Panettone originated in Milan around the 15th century and was once a luxury dessert only for the rich. Since then, it has spread across the rest of Italy and to other countries around the world to become a popular holiday staple.
The sweet bread also now comes in many different variations, such as with chocolate chips or nuts in place of fruit, or with flavours added to the dough.
9. Zeppole di San Giuseppe
Zeppole is an Italian pastry consisting of choux pastry dough filled with custard and garnished with a sprinkle of icing sugar, more custard, and sour cherries soaked in syrup. They are either baked or fried, depending on the region.
Certainly one of the prettiest types of Italian pastries, zeppole are traditionally prepared for Festa di San Giuseppe (the Feast of Saint Joseph) on March 19, which is also Italian fathers’ day.
Pasticciotto is a popular filled Italian pastry originating from the Puglia region. They consist of a simple short-crust pastry filled with egg custard and are usually eaten hot out of the oven.
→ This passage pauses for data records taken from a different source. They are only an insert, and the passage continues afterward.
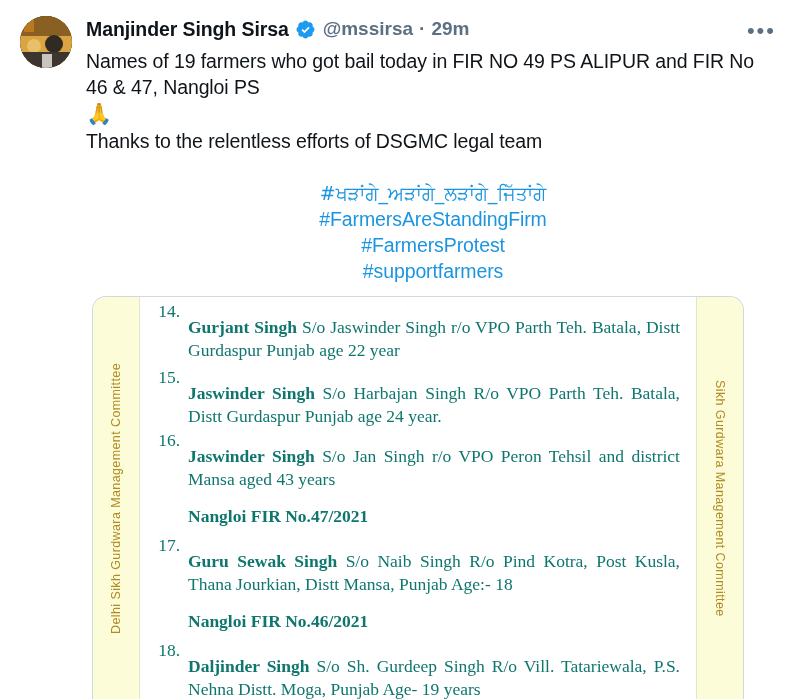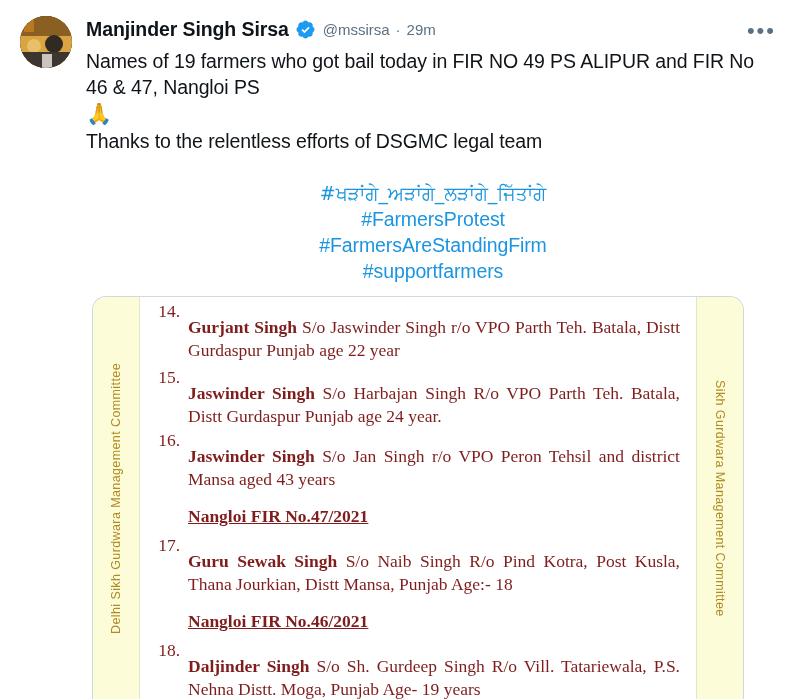"@mssirsa" .handle, .dot-sep, .timestamp { font-size: 15px -> 19px; font-weight: normal -> bold }
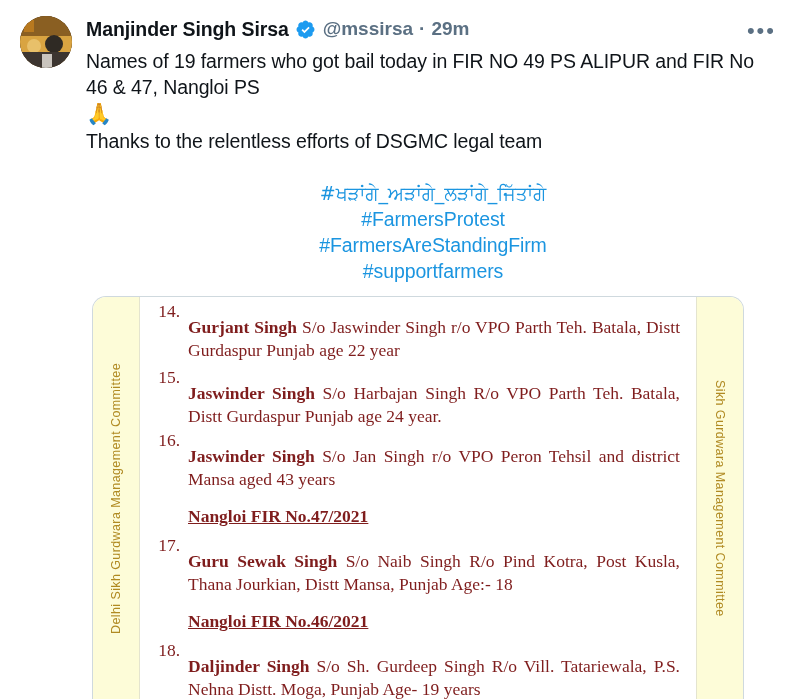"#FarmersProtest" div { order: before "#FarmersAreStandingFirm" -> after "#FarmersAreStandingFirm" }
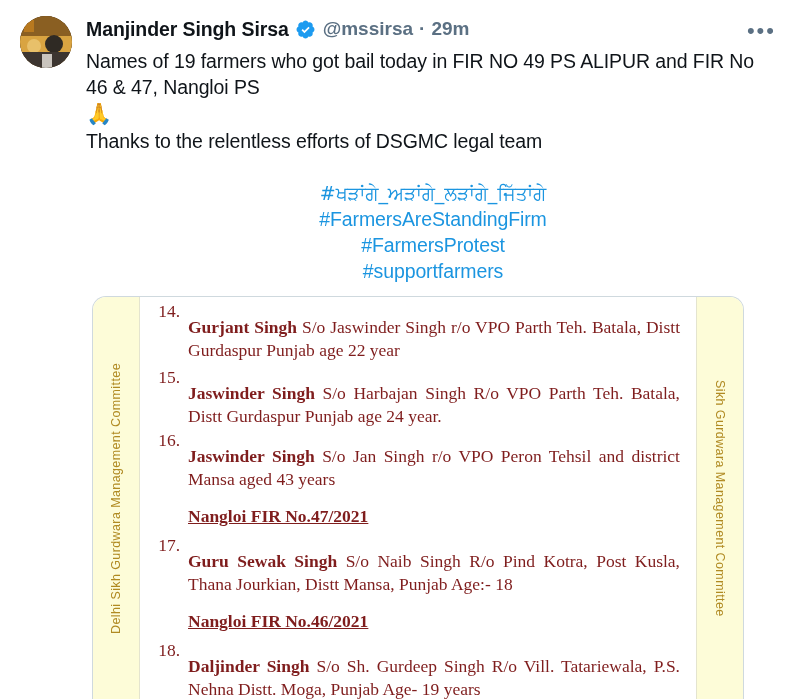"14." .doc-inner { color: #7f1d1d -> #0f766e }
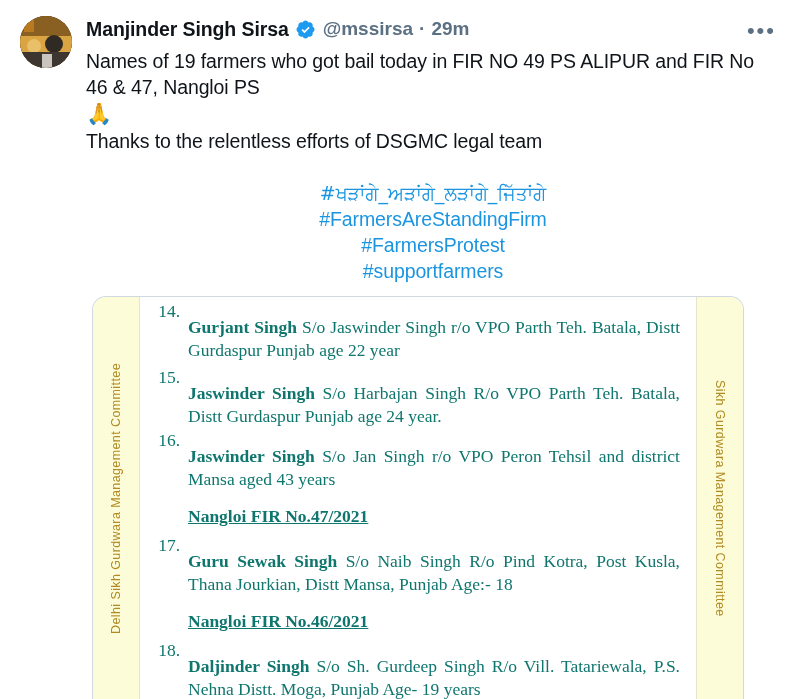"Nangloi FIR No.47/2021" .doc-heading { text-decoration: underline -> none }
The pastry is most popular in its home city of Lecce and the surrounding Salento province. However, it’s not uncommon to find them being enjoyed in cafes and coffee shops all across Puglia and wider Italy.
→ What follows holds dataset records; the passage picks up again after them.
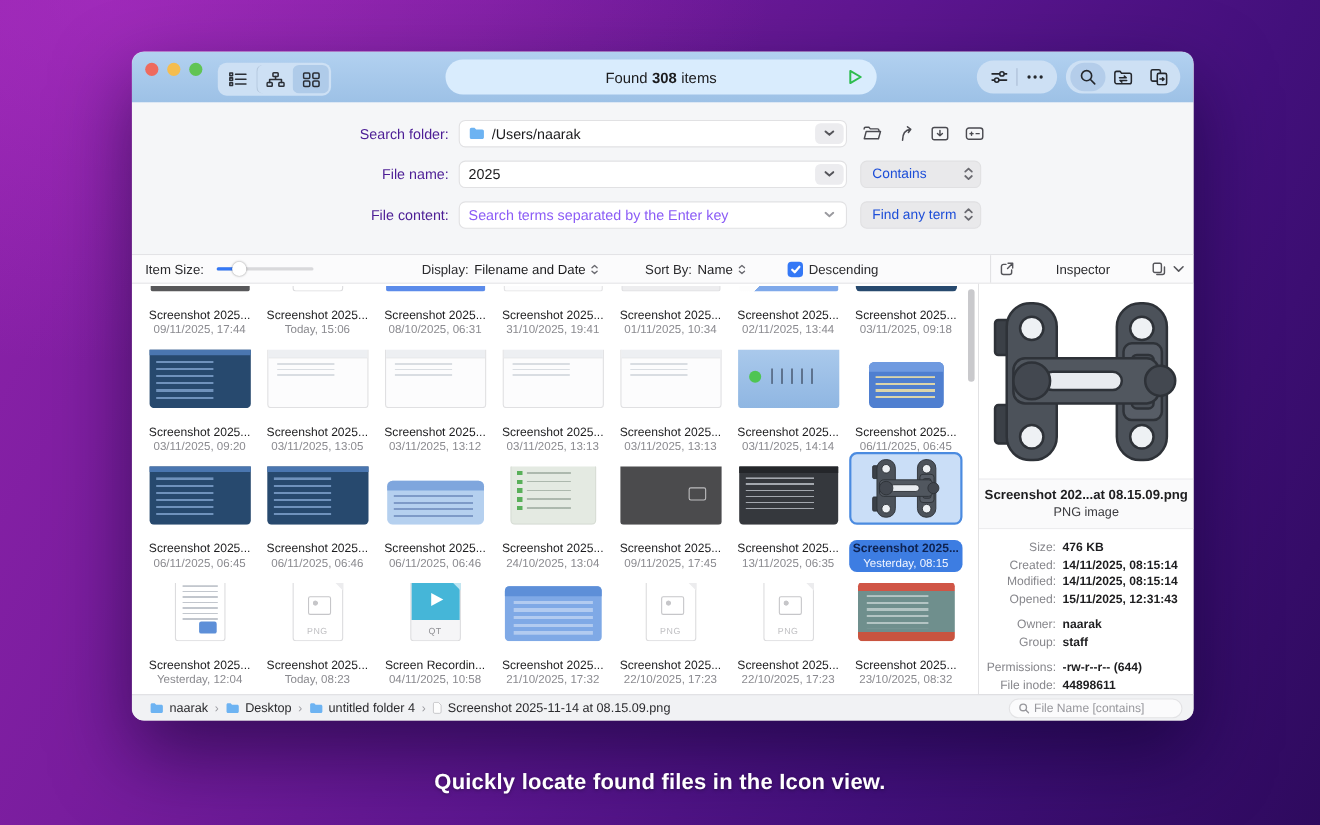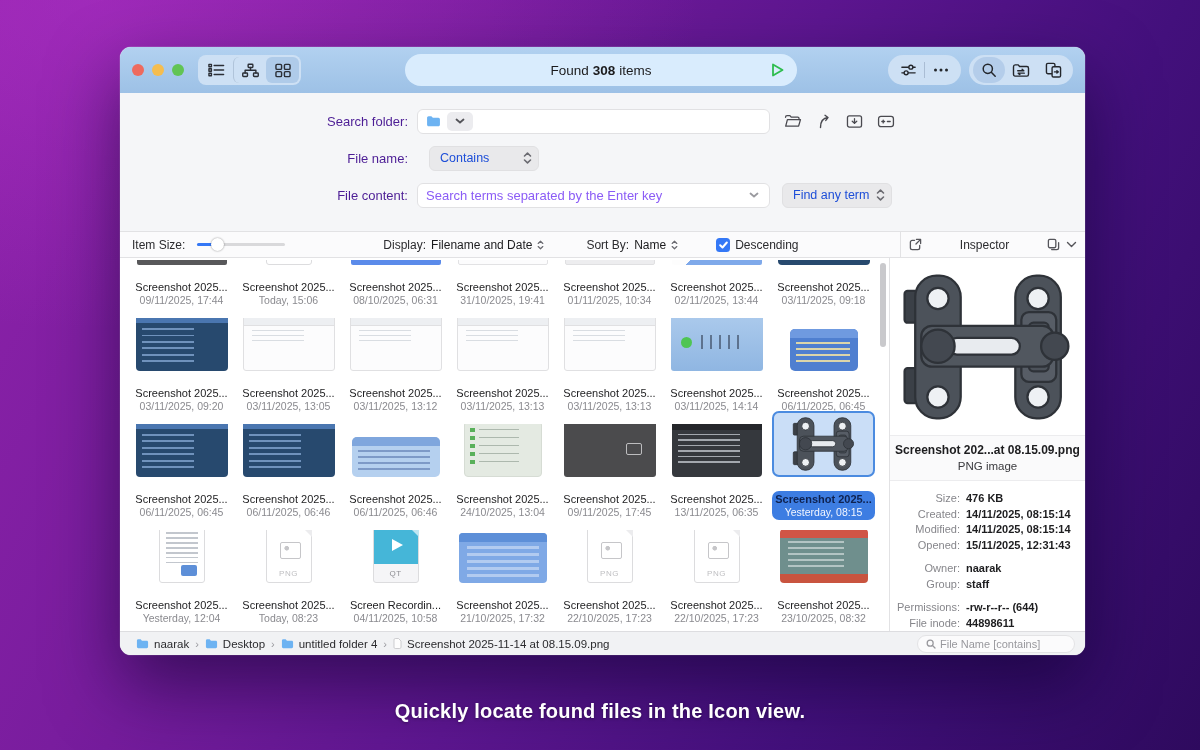"Found" .titlebar { align-items: center -> flex-start }
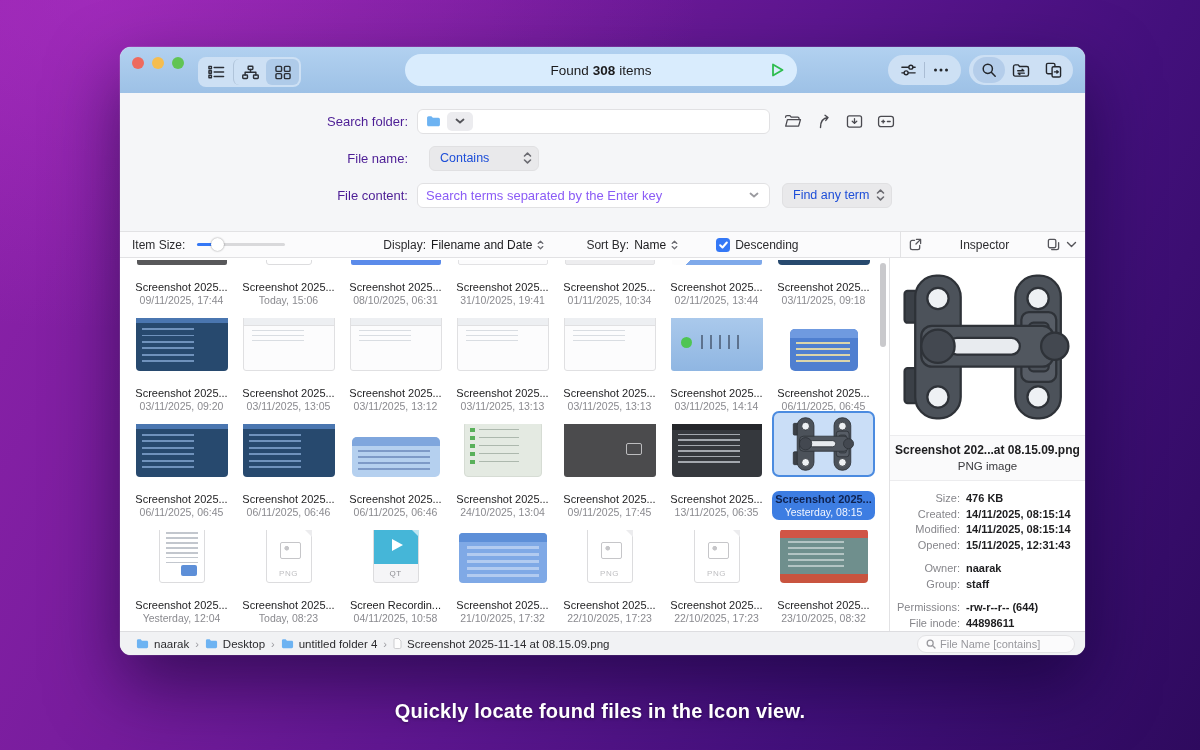"/Users/naarak" span.txt { html: none -> <span>/Users/naarak</span> }
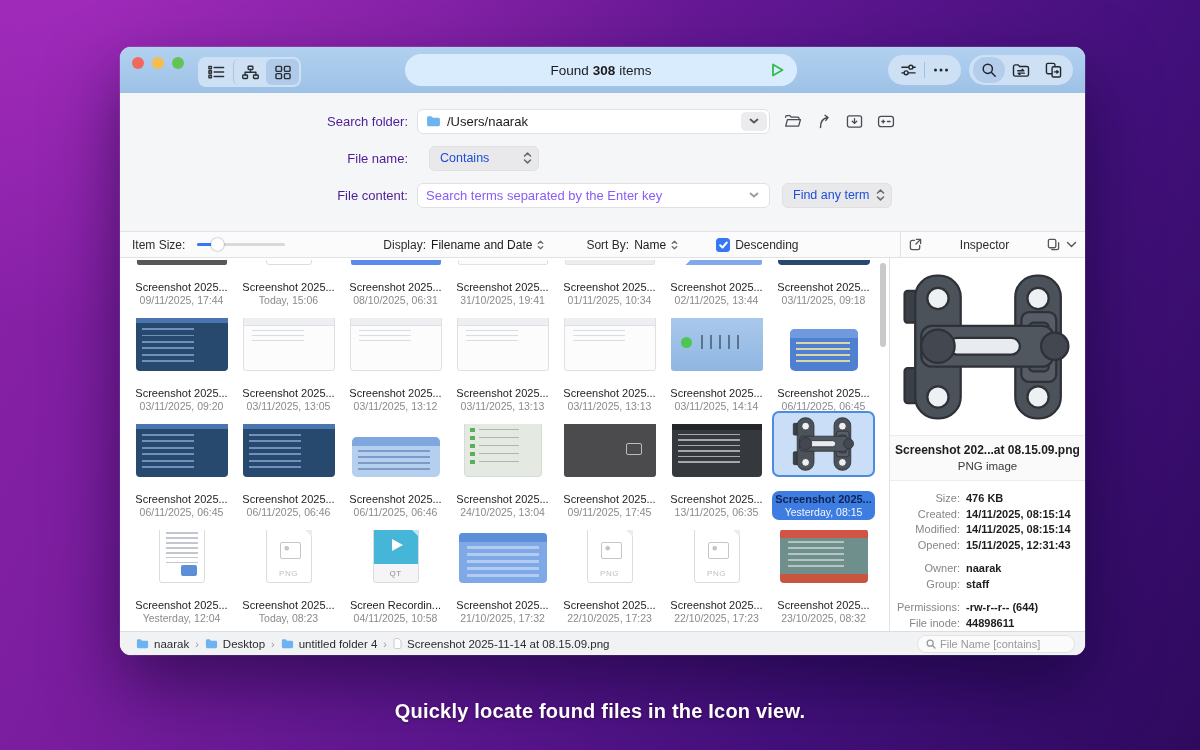"2025" div.fcombo { html: none -> <div> <span>2025</span> <span> <svg> <path></path> </svg> </span> </div> }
Traditional breakfast pasticciotto from Puglia are flavoured with vanilla or lemon custard. But you’ll also find variations such as hazelnut, chocolate, pistachio and almond for a tasty dessert or mid-afternoon snack. In Sicily, you can even find an unusual savoury version called “pasticciotti di carne” which is filled with ground veal and almonds.
Sporcamuss are another of the best Italian pastries from the Puglia region. They consist of squares of puff pastry filled with pastry cream and sprinkled with powdered icing sugar. Sporcamuss are very sweet and usually eaten as a dessert rather than for breakfast.
In the local dialect, sporcamuss means ‘dirty mouth’. The unusual name highlights the fact that it’s pretty much impossible to bite into one without getting cream and sugar all over your mouth and face. Don’t forget to grab a napkin!